> [AVAILABLE DATA]
Content starts

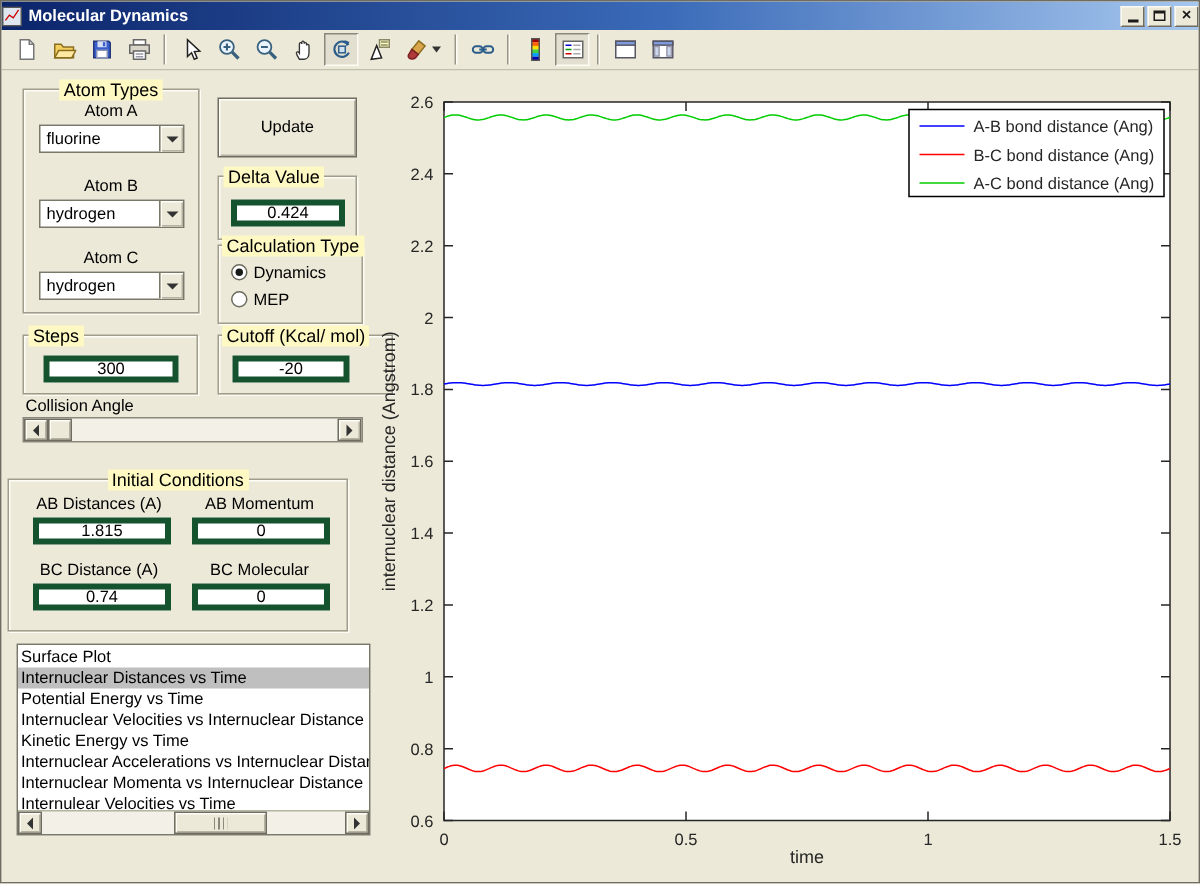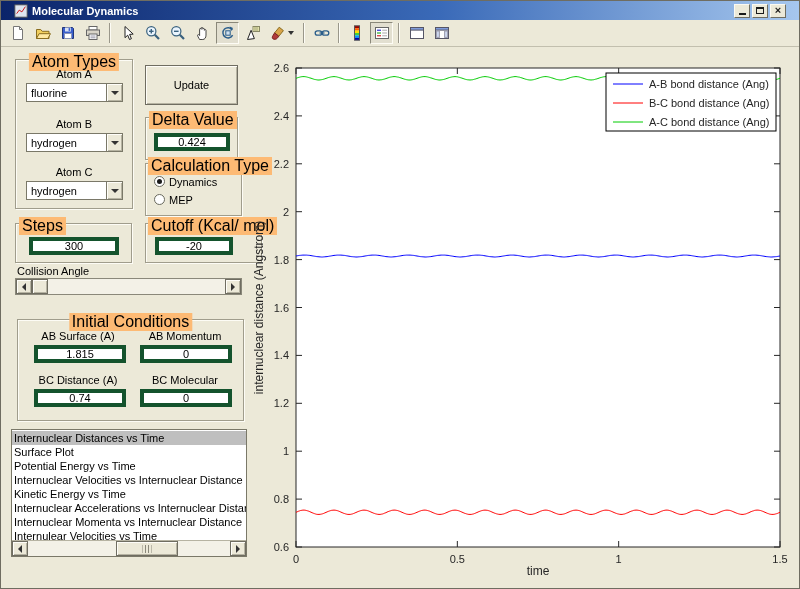"Molecular Dynamics" .titlebar { padding: 0 13px -> 0 0 }
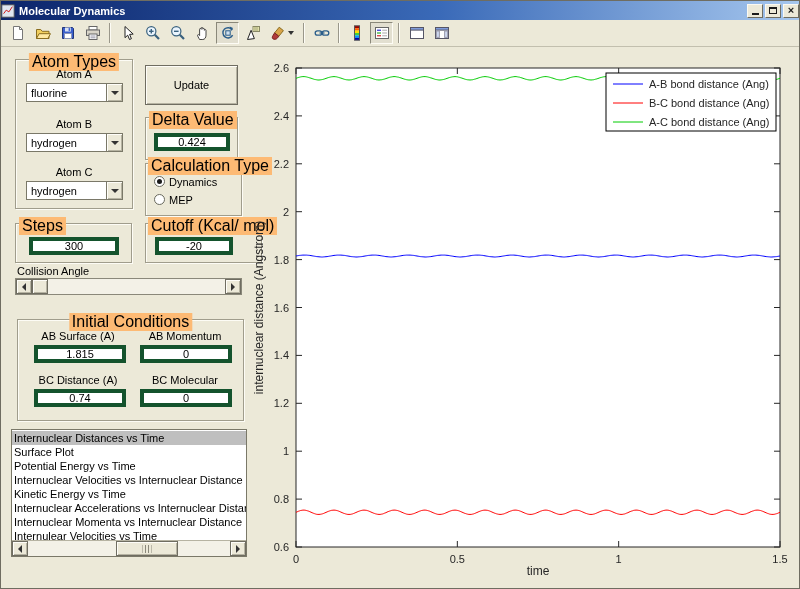"Atom Types" .group-title { background: #fdba74 -> #fef9c3; font-size: 16px -> 12px }
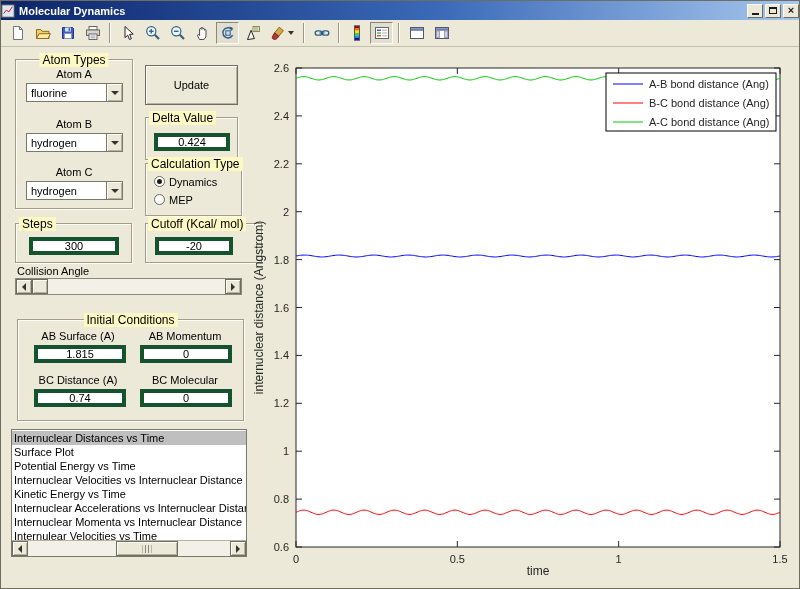"Initial Conditions" div.group { left: 16px -> 4px }
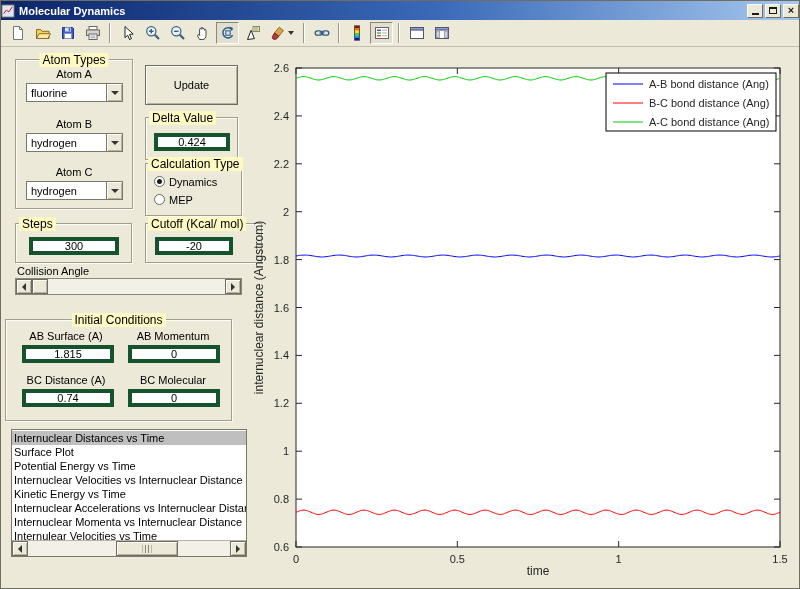"AB Surface (A)" div.lbl { text: Surface -> Distances }
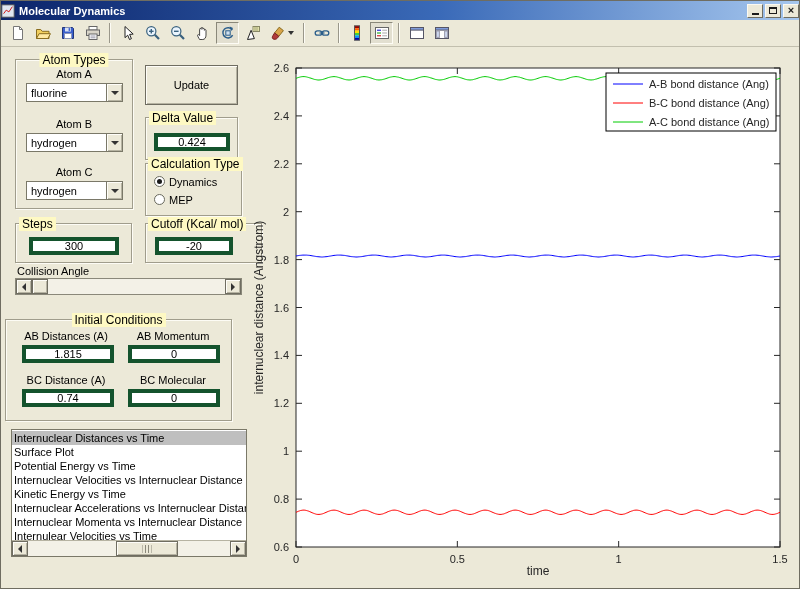"Internuclear Distances vs Time" div.lb-item { order: before "Surface Plot" -> after "Surface Plot" }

Content ends

> [YOUR GOAL] Once the line holding "left: 16px ->" is found, set down that line and every line after it, exactly, through the last line of the records above, omitting pictures.

> [OUTPUT OF THE EXERCISE]
"Initial Conditions" div.group { left: 16px -> 4px }
"AB Surface (A)" div.lbl { text: Surface -> Distances }
"Internuclear Distances vs Time" div.lb-item { order: before "Surface Plot" -> after "Surface Plot" }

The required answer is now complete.